Sunghoon'un saçları mavileşmeye başlamıştı ve en sonunda masmavi olmuştu.

Kadın ve adam gözlerini iki kere ovuşturduktan sonra Sunghoon'un saçına tekrar baktılar.

Gerçekten kahverengi saçları maviye dönmüştü.

"S-sunghoon saçların mavi?"

"Mavi mi imkansız"

"Yalan değil"

Sunghoon gidip aynaya baktı.

Ve çığlık attı.

"AAA KARİZMAM BOZULDU"

O sırada Jungwon uyanmıştı.

"Saçların kahverengi değil miydi Jungwon?"

"Yoksa yine mi boyalarla uğraştın?"

"Tanrım sana kaç kere onların zararlı olduklarını söyledik"

"Neden bizi hiç dinlemiyorsun"

"Ya saçlarının hepsi dökülürse"

"Kel mi kalmak istiyorsun?"

Jungwon sadece kulaklarını kapatıyordu ve onları dinlemiyordu.

Fakat aynı hatırlamadığı kardeşleri gibi saçlarının rengi değişmişti.

Saçları beyaz olmuştu.

O sırada Chulsoo uyandı.

Chulsoo gözlerini açtığında adam onu kucaklamış hastaneye götürüyordu.

Ya saçlarından şüphelenmişti yada uyumasından.

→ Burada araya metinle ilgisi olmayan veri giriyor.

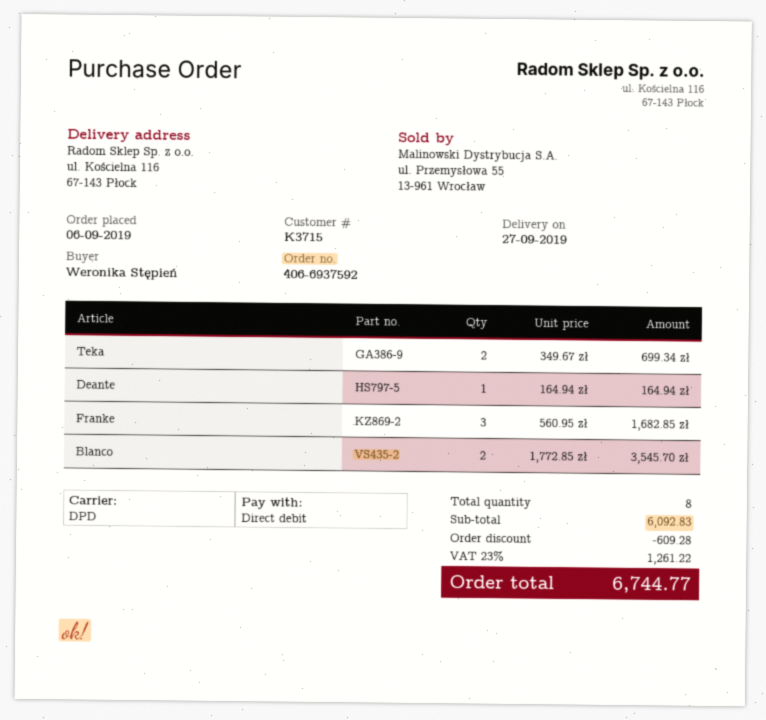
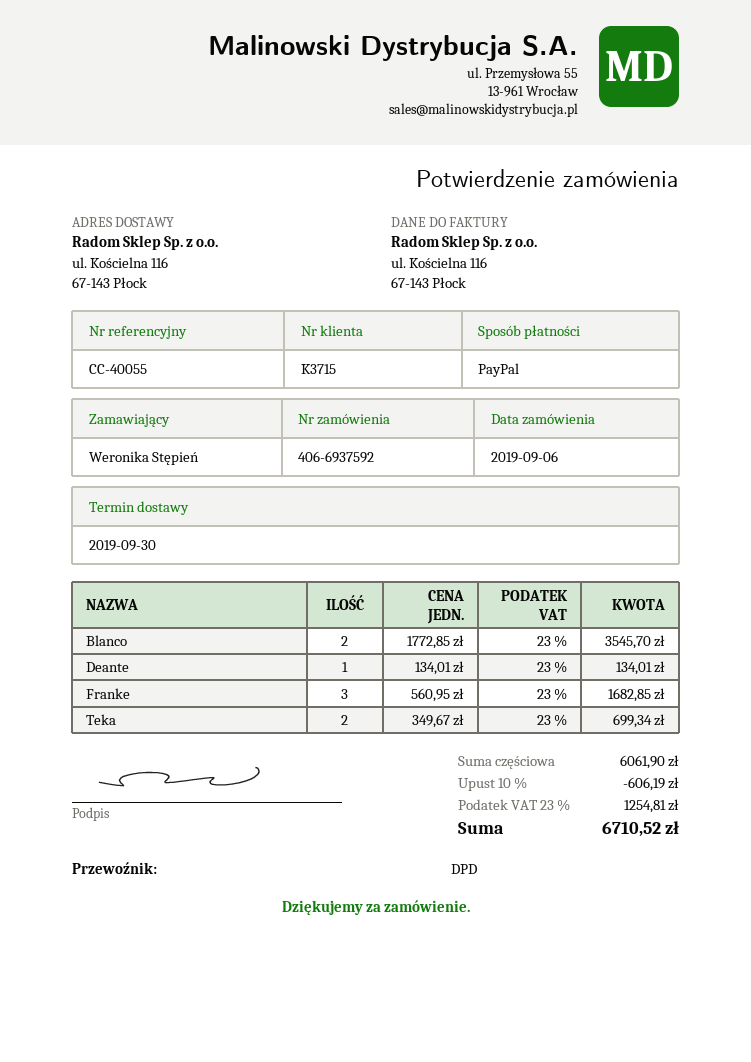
delivery date: 2019-09-27 -> 2019-09-30
payment method: direct debit -> PayPal
Deante: 1 x 164.94 = 164.94 -> 1 x 134.01 = 134.01
subtotal: 6092.83 -> 6061.90
discount: 609.28 -> 606.19
tax: 23% = 1261.22 -> 23% = 1254.81
total: 6744.77 -> 6710.52

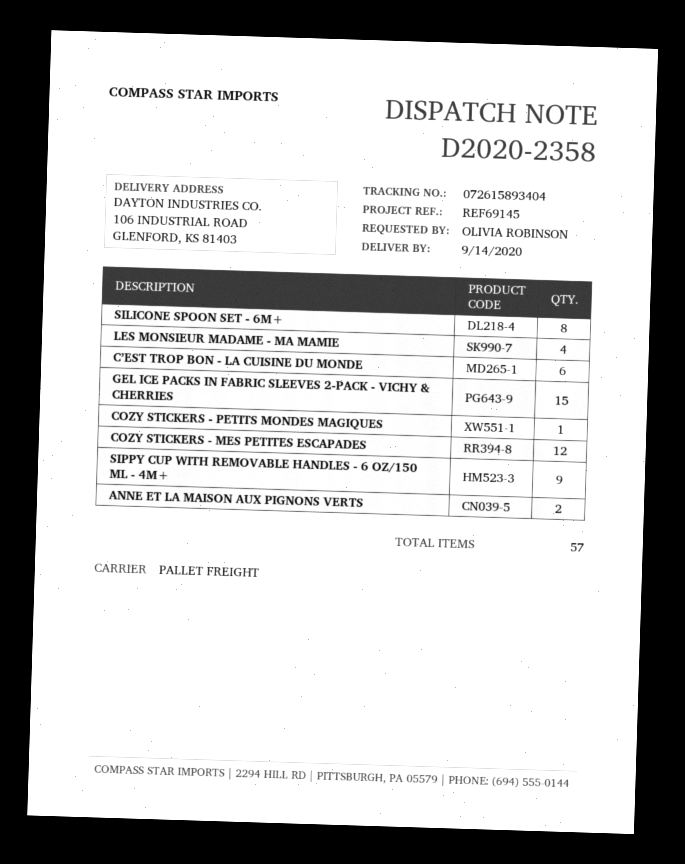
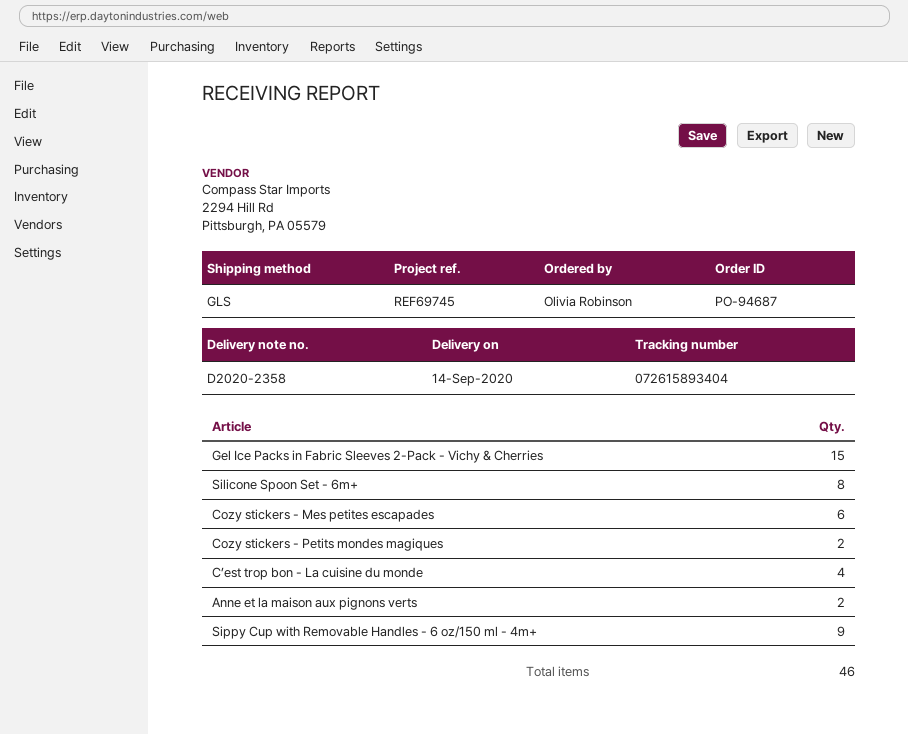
reference: REF69145 -> REF69745
shipping method: pallet freight -> GLS
LES MONSIEUR MADAME - MA MAMIE: 4 -> none
C’EST TROP BON - LA CUISINE DU MONDE: 6 -> 4
COZY STICKERS - PETITS MONDES MAGIQUES: 1 -> 2
COZY STICKERS - MES PETITES ESCAPADES: 12 -> 6
total quantity: 57 -> 46

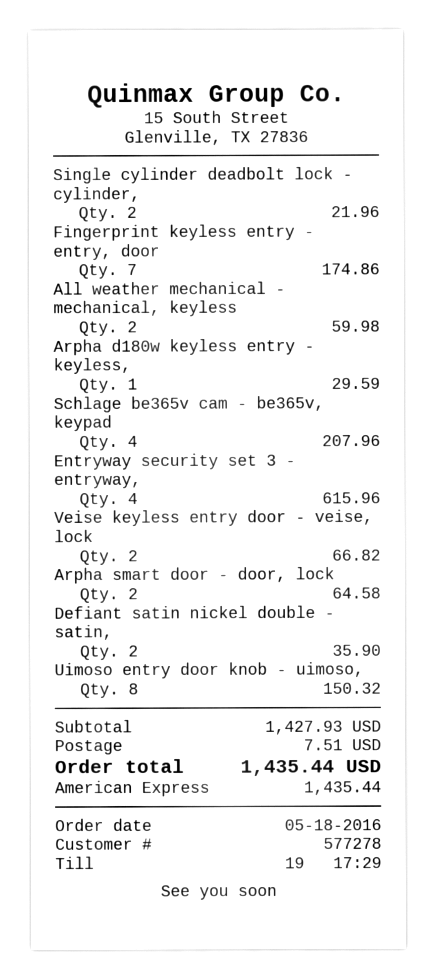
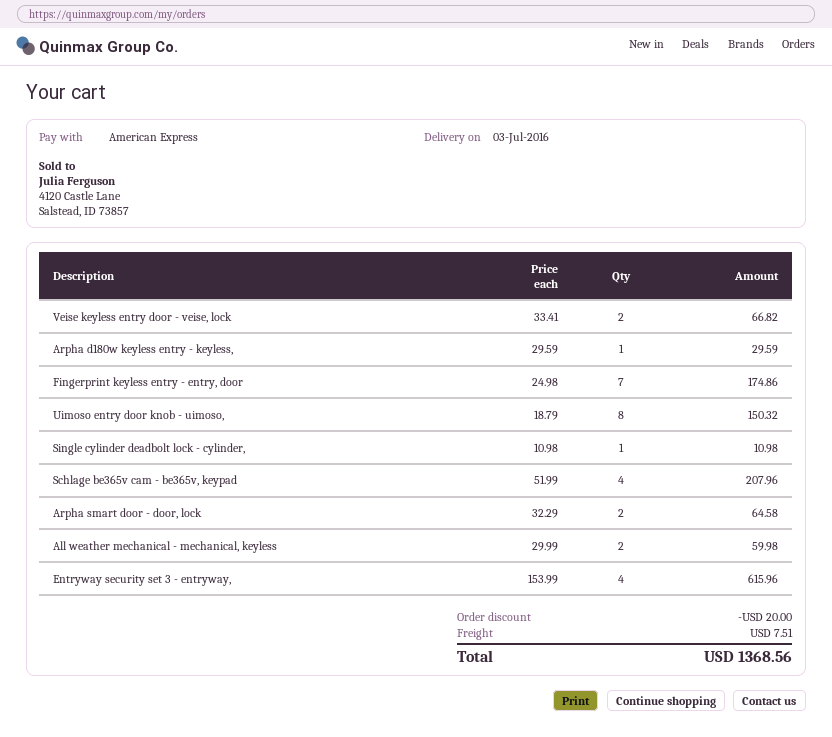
Single cylinder deadbolt lock - cylinder,: 2 for 21.96 -> 1 for 10.98
Defiant satin nickel double - satin,: 2 for 35.90 -> none
discount: none -> 20.00
total: 1435.44 -> 1368.56

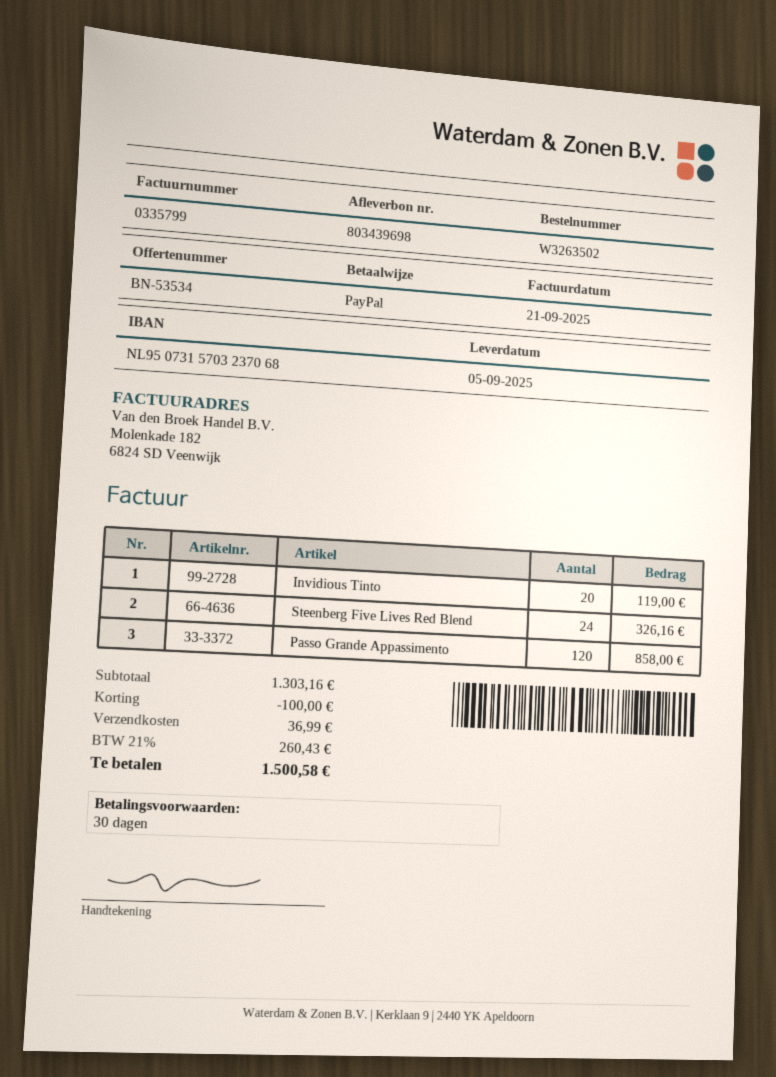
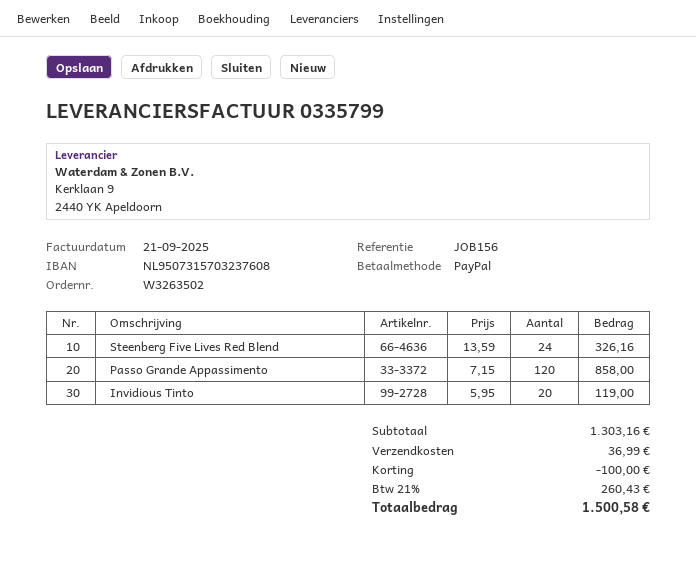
bank account: NL9507315703237068 -> NL9507315703237608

Kimse kendi çocuğuna zarar gelmesini istemez yani ben öyle düşünüyorum.

"Neden dışardayım noluyor?"

"Oğlum sonunda uyandın"

Adam Chulsoo'yu yere bıraktı.

"İyisin değil mi"

"İyiyim neden ki?"

"Saçların mor oldu ve uyanmadın bizde korktuk seni hastaneye götürüyorduk"

"Ne olur ne olmaz diye"

Kadın ve adam Chulsoo'ya bakıp gülümsediler.

"Ama bir şey yok k-"

Adam Chulsoo'nun sağ elini kadın da sol elini tuttu ve hastaneye ilerlediler

"Yaa bırakın beni"

"Bunun ne olduğunu öğrenmeden olmaz Chulsoo"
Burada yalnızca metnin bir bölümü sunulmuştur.